#### [Goal of the exercise]
Report each line of the data that includes the word "order".

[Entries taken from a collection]
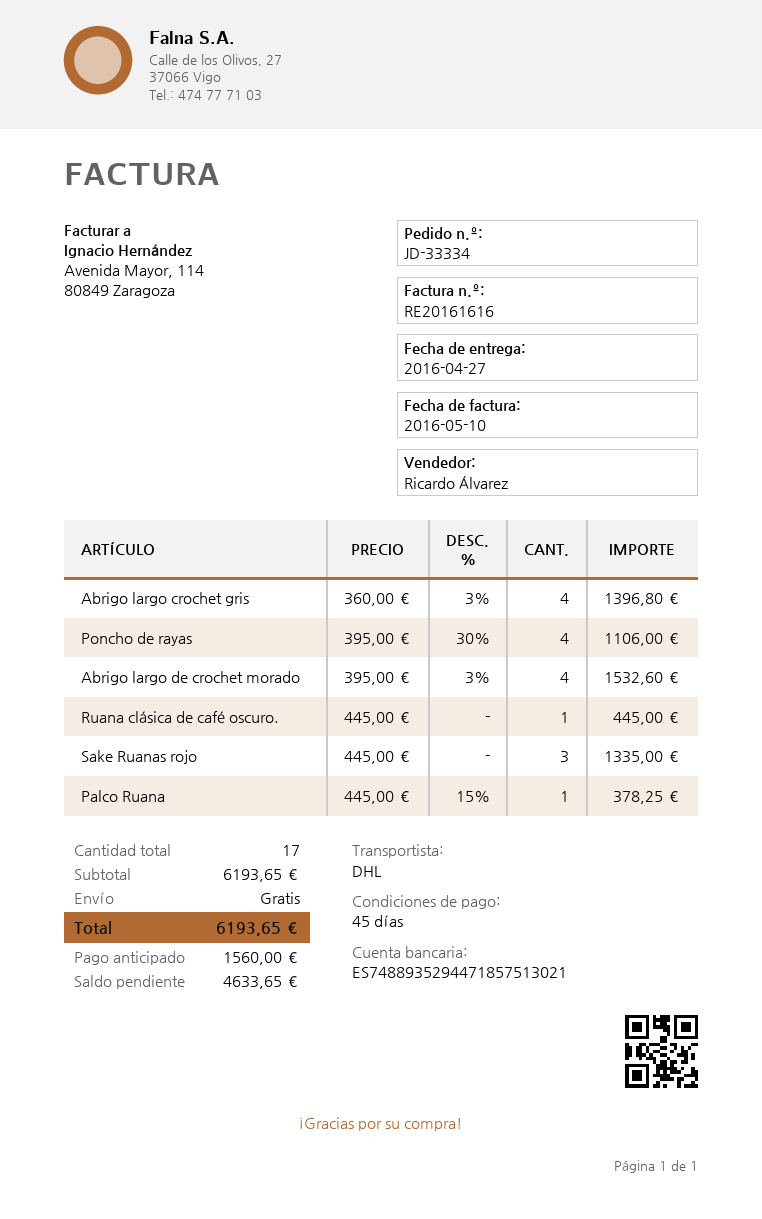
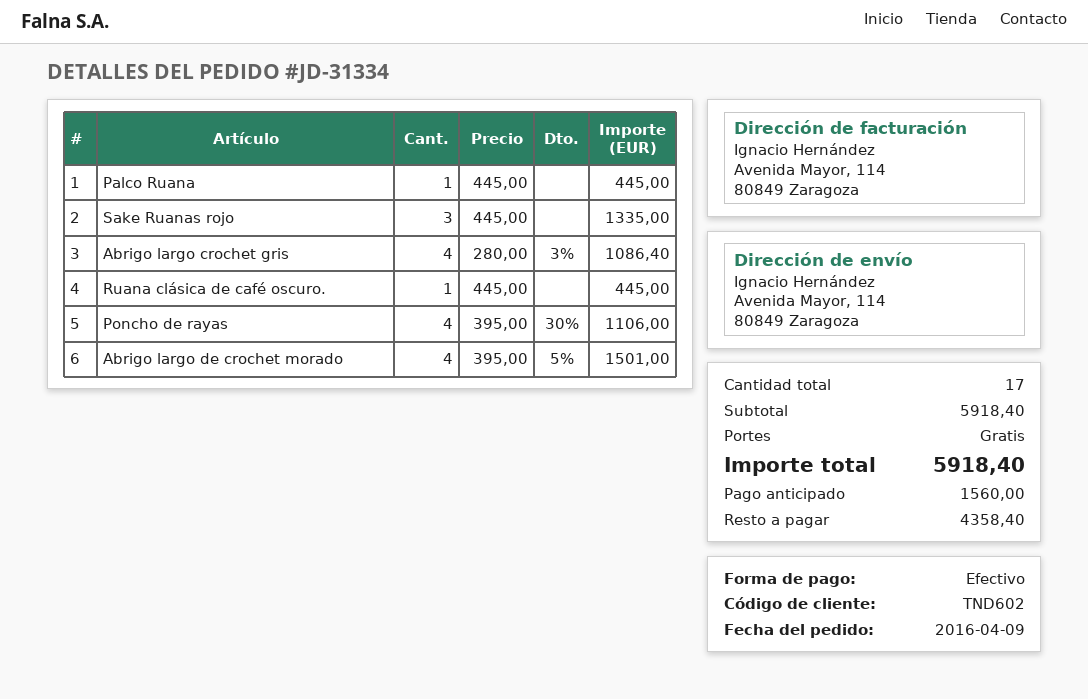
order number: JD-33334 -> JD-31334
Abrigo largo crochet gris: 4 x 360.00 - 3% = 1396.80 -> 4 x 280.00 - 3% = 1086.40
Abrigo largo de crochet morado: 4 x 395.00 - 3% = 1532.60 -> 4 x 395.00 - 5% = 1501.00
Palco Ruana: 1 x 445.00 - 15% = 378.25 -> 1 x 445.00 = 445.00
subtotal: 6193.65 -> 5918.40
total: 6193.65 -> 5918.40
balance: 4633.65 -> 4358.40

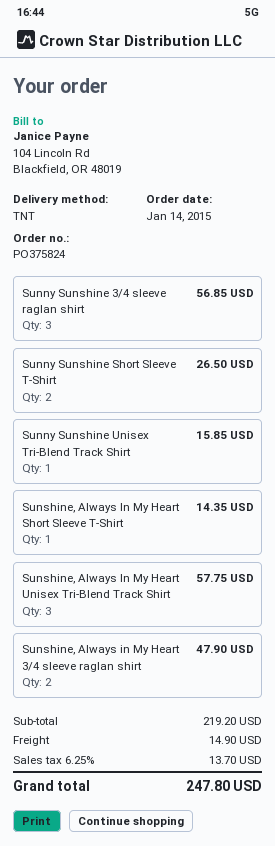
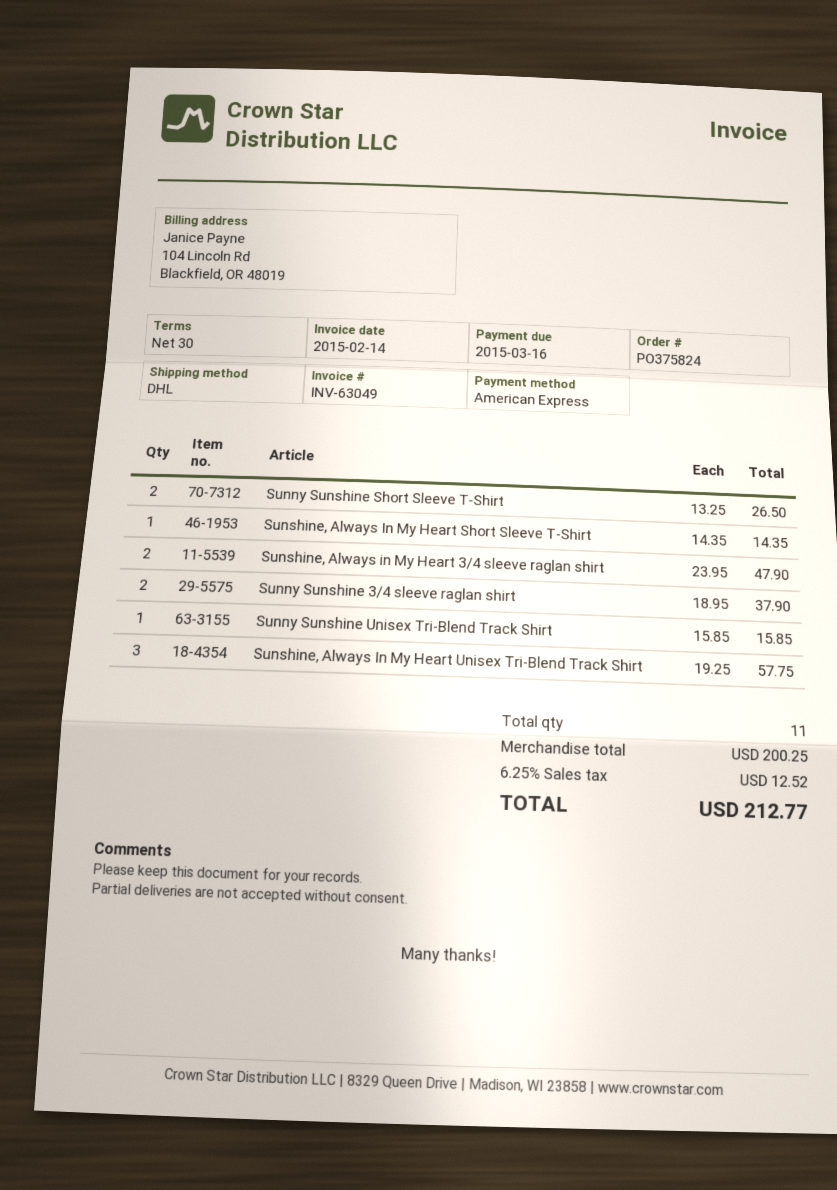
shipping method: TNT -> DHL
Sunny Sunshine 3/4 sleeve raglan shirt: 3 for 56.85 -> 2 for 37.90
subtotal: 219.20 -> 200.25
shipping: 14.90 -> none
tax: 6.25% = 13.70 -> 6.25% = 12.52
total: 247.80 -> 212.77

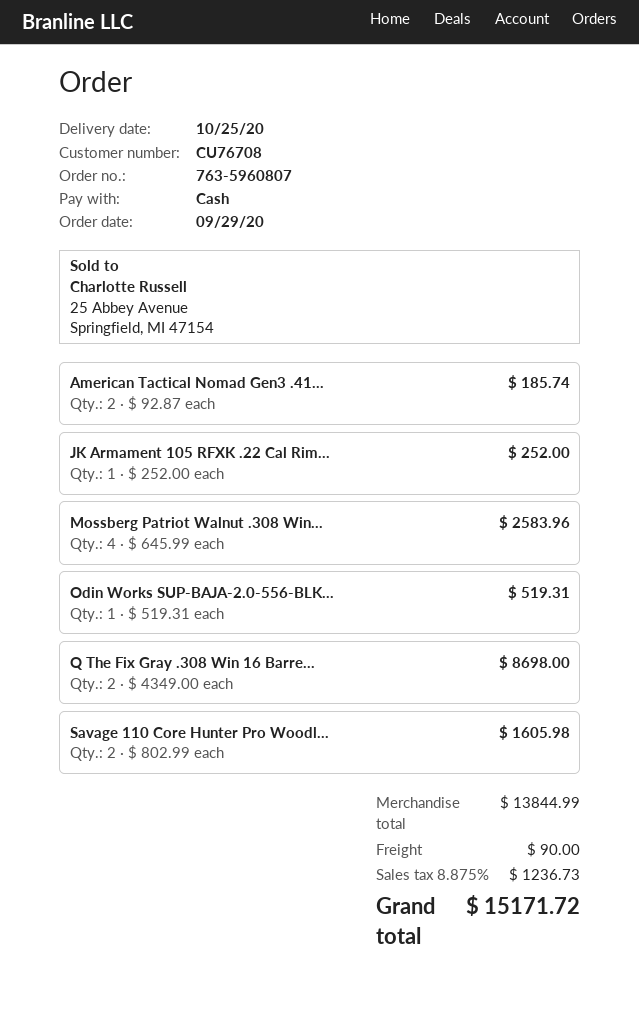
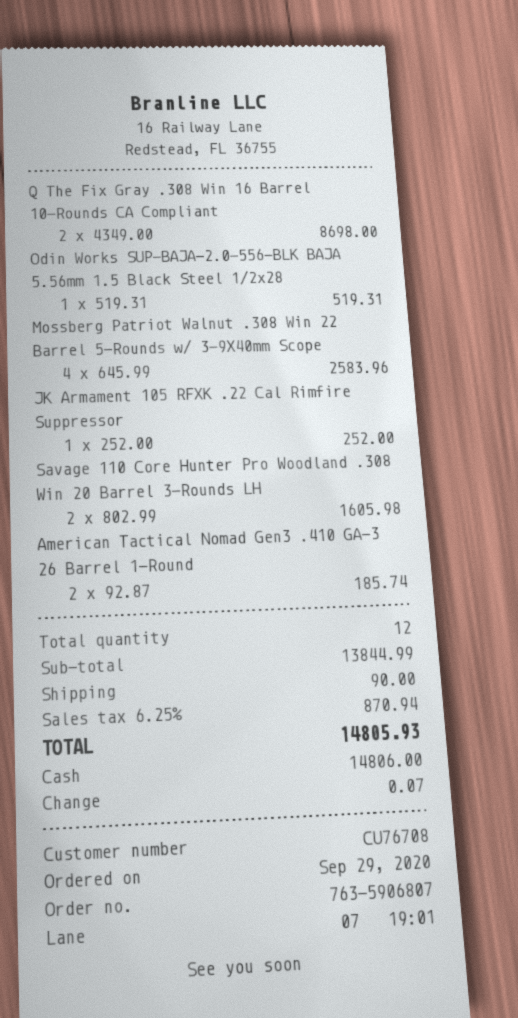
order number: 763-5960807 -> 763-5906807
tax: 8.875% = 1236.73 -> 6.25% = 870.94
total: 15171.72 -> 14805.93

#### [Response area]
order number: JD-33334 -> JD-31334
order number: 763-5960807 -> 763-5906807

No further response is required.